**THE DATA**.
-.-.-
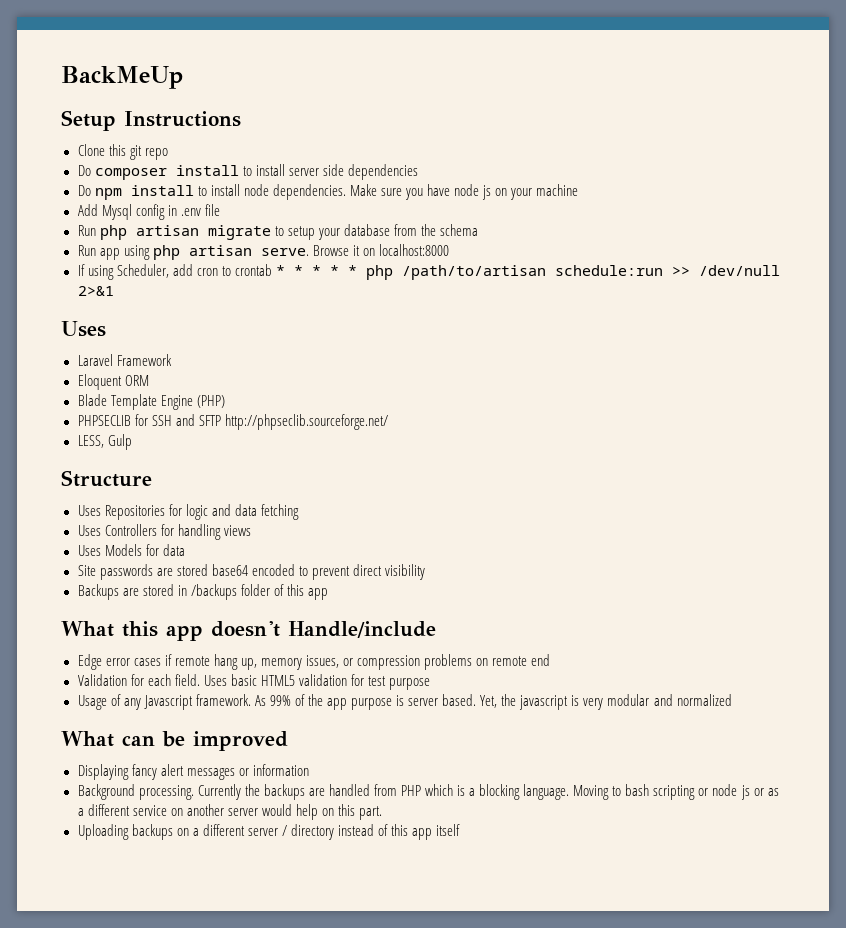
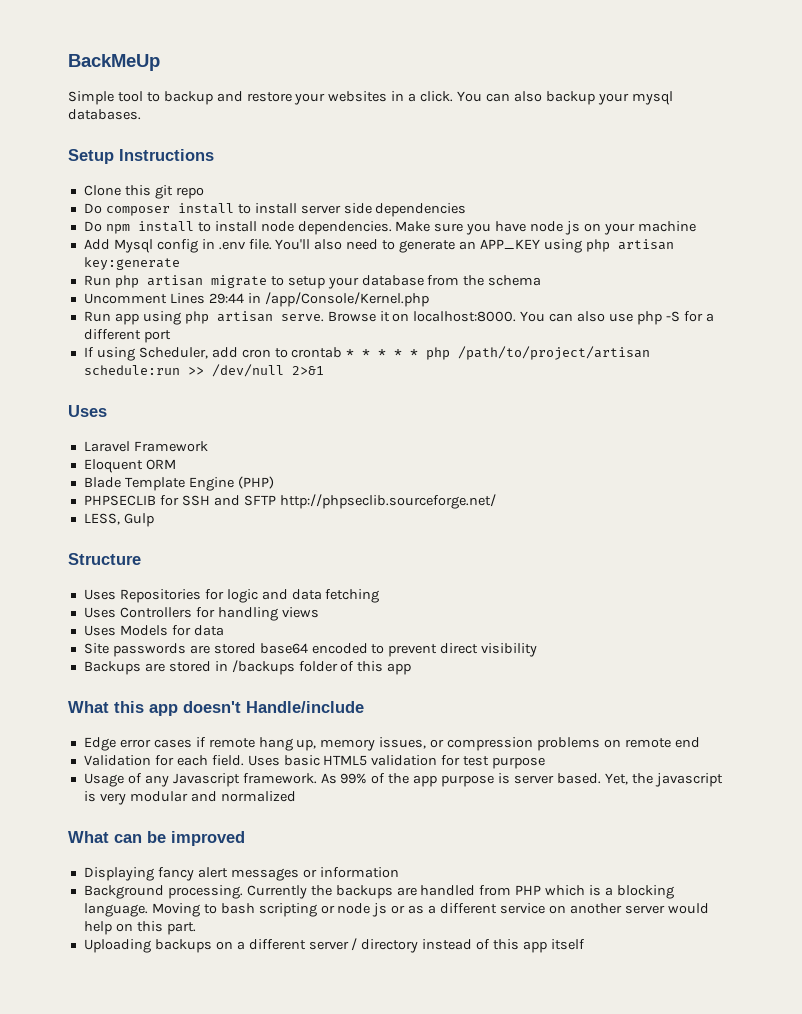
(183, 77) none -> [68,91,673,105] [68,109,141,120] // Simple tool to backup and restore your websites in a click. You can also backup your mysql databases.
[204,204,220,216] file -> [248,239,674,253] [83,257,180,270] file. You'll also need to generate an APP_KEY using php artisan key:generate
(478, 230) none -> [83,292,429,307] // Uncomment Lines 29:44 in /app/Console/Kernel.php
[378,244,449,256] localhost:8000 -> [413,311,714,325] [83,329,171,343] localhost:8000. You can also use php -S for a different port
[401,265,546,280] /path/to/artisan -> [458,346,651,360] /path/to/project/artisan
-.-.-
**YOUR INSTRUCTIONS**. Search each line of the data above for "also", and copy the lines where it occurs.

**EXERCISE OUTPUT**.
(183, 77) none -> [68,91,673,105] [68,109,141,120] // Simple tool to backup and restore your websites in a click. You can also backup your mysql databases.
[204,204,220,216] file -> [248,239,674,253] [83,257,180,270] file. You'll also need to generate an APP_KEY using php artisan key:generate
[378,244,449,256] localhost:8000 -> [413,311,714,325] [83,329,171,343] localhost:8000. You can also use php -S for a different port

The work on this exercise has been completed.